New Joint Replacement Options For Women
No matter how much progress is made in promoting gender equality, there are certain fundamental differences between women and men that affect how both sexes live-and how healthy those lives are.
For example, women are disproportionately affected and disabled by joint diseases such as arthritis, lupus and fibromyalgia, according to a report in Clinical Orthopaedics & Related Research. In fact, women suffer from severe arthritis at three times the rate of men, and according to a study from the New England Journal of Medicine, are twice as likely to need total joint replacements.
Cindy Goodfellow from Temple, Texas, experienced this inequality firsthand. An active senior with six grandchildren, Goodfellow's arthritis affected her so severely in her knees that she had trouble performing routine activities.
“Every time I climbed, stood or even sat in one place for a while, the pain was excruciating,” said Goodfellow. “I felt like I was living a part-time life.” She knew that she needed to take action before her pain forced her to miss the things she enjoyed most.
But hundreds of thousands of women are not seeking the treatment they require. While the need for total joint replacement may be greater for women, studies show they are less likely to receive treatment. There are a number of theories why, from relentless schedules to uncertainty about joint replacements themselves.
After consulting with her physician on possible treatments, Goodfellow decided to undergo surgery and receive a Stryker Triathlon® knee replacement, the first knee system designed with women in mind. Based on years of research, the Triathlon Knee System has a more narrow design than traditional knee implants, helping to provide improved fit and function for the female anatomy.
Dr. Kirby Hitt, a leading orthopaedist from Temple, Texas, performed the surgery on Goodfellow and is one of the first surgeons in the world to use the Triathlon Knee System at his practice.

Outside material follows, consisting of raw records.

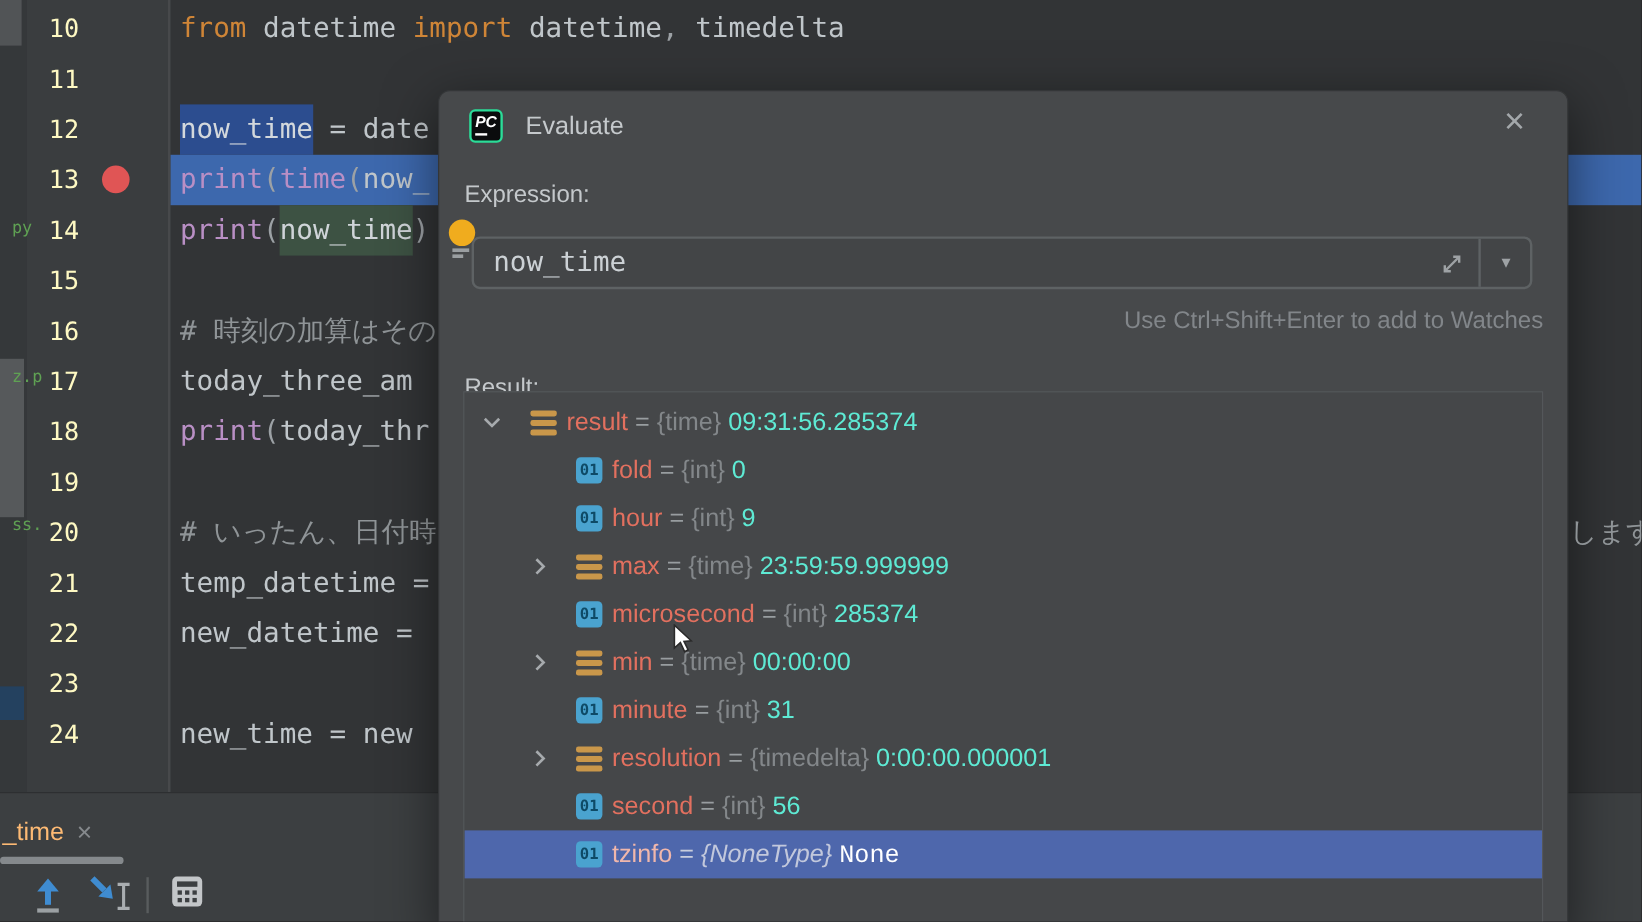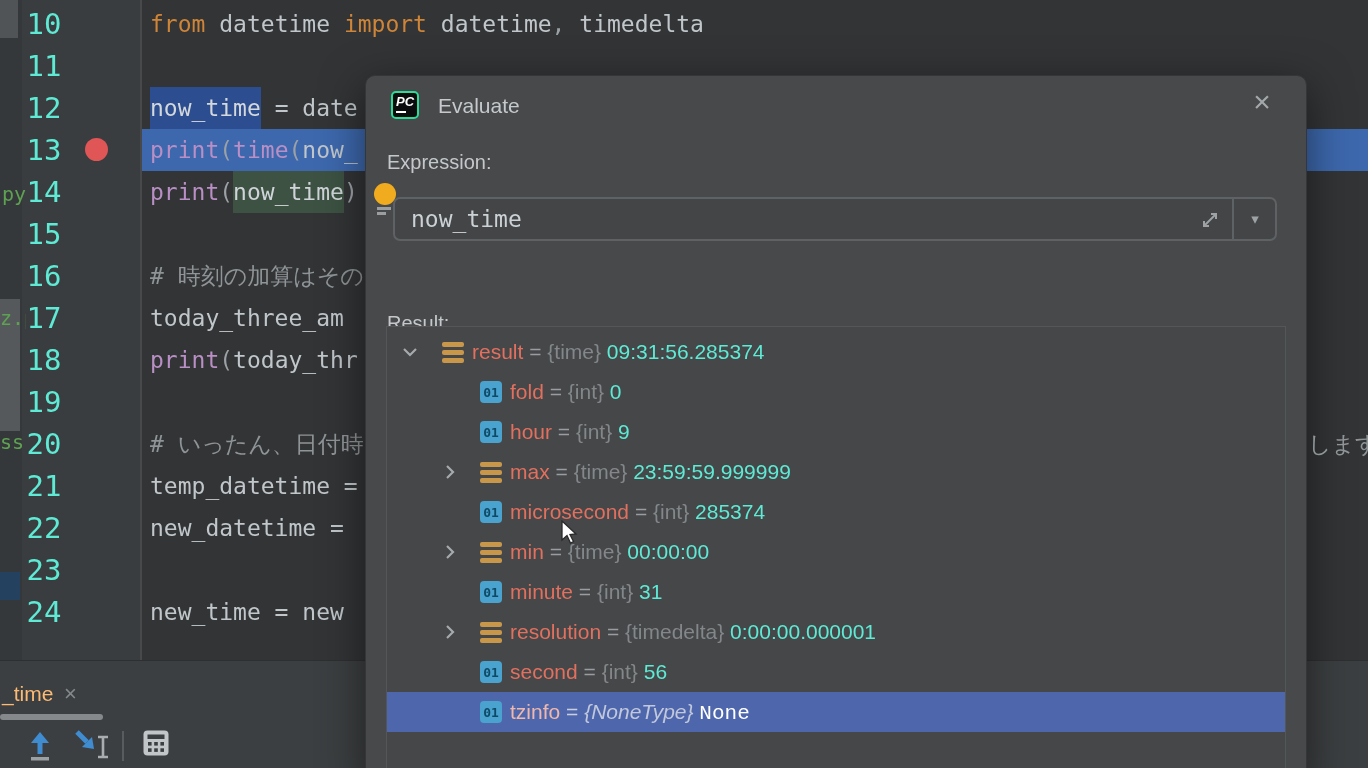--- a/index.html
+++ b/index.html
@@ -3,30 +3,30 @@
 <meta charset="utf-8">
 <style>
   html,body{margin:0;padding:0;background:#1e1f21;}
   .screen{position:relative;width:1368px;height:768px;overflow:hidden;
     background:#323436;font-family:"Liberation Sans",sans-serif;
     -webkit-font-smoothing:antialiased;}
 
   
   .strip{position:absolute;left:0;top:0;width:22px;height:660px;background:#35383a;z-index:1;}
   .strip-block-top{position:absolute;left:0;top:0;width:18px;height:38px;background:#515456;}
-  .strip-item{position:absolute;left:0;width:26px;font-size:20px;color:#5fa153;
-    font-family:"DejaVu Sans Mono",monospace;white-space:nowrap;overflow:hidden;text-align:right;}
+  .strip-item{position:absolute;left:10px;width:26px;font-size:14px;color:#5fa153;
+    font-family:"DejaVu Sans Mono",monospace;white-space:nowrap;overflow:hidden;}
   .strip-sel-gray{position:absolute;left:0;top:299px;width:20px;height:132px;background:#56595b;}
   .strip-sel-blue{position:absolute;left:0;top:572px;width:20px;height:28px;background:#24415f;}
 
   
   .gutter{position:absolute;left:22px;top:0;width:118px;height:660px;background:#3a3d3f;
     border-right:2px solid #47494b;z-index:1;}
-  .line-num{position:absolute;left:0;width:44px;height:42px;line-height:42px;text-align:center;
-    color:#5eead4;font-size:29px;font-family:"DejaVu Sans Mono",monospace;}
+  .line-num{position:absolute;left:0;width:44px;height:42px;line-height:42px;text-align:right;
+    color:#fef9c3;font-size:21px;font-family:"DejaVu Sans Mono",monospace;}
   .breakpoint{position:absolute;left:63px;top:138px;width:23px;height:23px;border-radius:50%;
     background:#e05555;}
 
   
   .editor{position:absolute;left:140px;top:0;right:0;height:660px;overflow:hidden;z-index:0;}
   .code-line{position:absolute;left:0;right:0;height:42px;line-height:42px;padding-left:10px;
     font-family:"DejaVu Sans Mono",monospace;font-size:23px;white-space:pre;color:#c3c9cd;}
   .code-line.exec{background:#3d68ad;}
   .tok-kw{color:#cf8537;}
   .tok-id{color:#c0c6ca;}
@@ -198,20 +198,21 @@
       <div class="expr-value">now_time</div>
       <svg class="expr-expand" viewBox="0 0 26 26">
         <line x1="8" y1="18" x2="18" y2="8" stroke="#9ea2a5" stroke-width="2"></line>
         <path d="M14 7 h5 v5" fill="none" stroke="#9ea2a5" stroke-width="2"></path>
         <path d="M12 19 h-5 v-5" fill="none" stroke="#9ea2a5" stroke-width="2"></path>
       </svg>
       <div class="expr-divider"></div>
       <div class="expr-dropdown">▾</div>
     </div>
 
+    <div class="dlg-hint">Use Ctrl+Shift+Enter to add to Watches</div>
     <div class="dlg-label" style="top:236px">Result:</div>
 
     <div class="tree">
       <div>
           <div class="tree-row" style="top: 5px; padding-left: 13px;"><span class="tr-chev" style="width: 42px;"><svg width="20" height="20">
                 <polyline points="4,7 10,13 16,7" fill="none" stroke="#a6aaad" stroke-width="2.2"></polyline>
               </svg></span><div class="tr-icon-obj"><div></div><div></div><div></div></div><span class="tr-text"><span class="tr-name">result</span><span class="tr-eq"> = </span><span class="tr-type">{time} </span><span class="tr-val">09:31:56.285374</span></span></div>
           <div class="tree-row" style="top: 45px; padding-left: 53px;"><span class="tr-chev" style="width: 40px;"></span><div class="tr-icon-prim">01</div><span class="tr-text"><span class="tr-name">fold</span><span class="tr-eq"> = </span><span class="tr-type">{int} </span><span class="tr-val">0</span></span></div>
           <div class="tree-row" style="top: 85px; padding-left: 53px;"><span class="tr-chev" style="width: 40px;"></span><div class="tr-icon-prim">01</div><span class="tr-text"><span class="tr-name">hour</span><span class="tr-eq"> = </span><span class="tr-type">{int} </span><span class="tr-val">9</span></span></div>
           <div class="tree-row" style="top: 125px; padding-left: 53px;"><span class="tr-chev" style="width: 40px;"><svg width="20" height="20">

“With the demand for joint replacement treatment increasing, I want to be sure my patients receive a knee system that has the potential to meet their specific needs, regardless of their gender,” said Dr. Hitt. “With the Triathlon, my patients are consistently surprised with the shorter length of the recovery period and how quickly they recover their range of motion and perform activities that were difficult prior to surgery.”
One of the key components of a knee system is its bearing technology. Not only does the Triathlon system provide an improved fit for women, but its Stryker bearing-surface technology will give ease of mind to patients like Goodfellow for many years to come.
“At first, knee replacement surgery seemed like a scary procedure,” said Goodfellow. “But after receiving the Triathlon and having the ability to do things like kneeling in the garden and playing with my grandkids, I can't envision my life any other way.”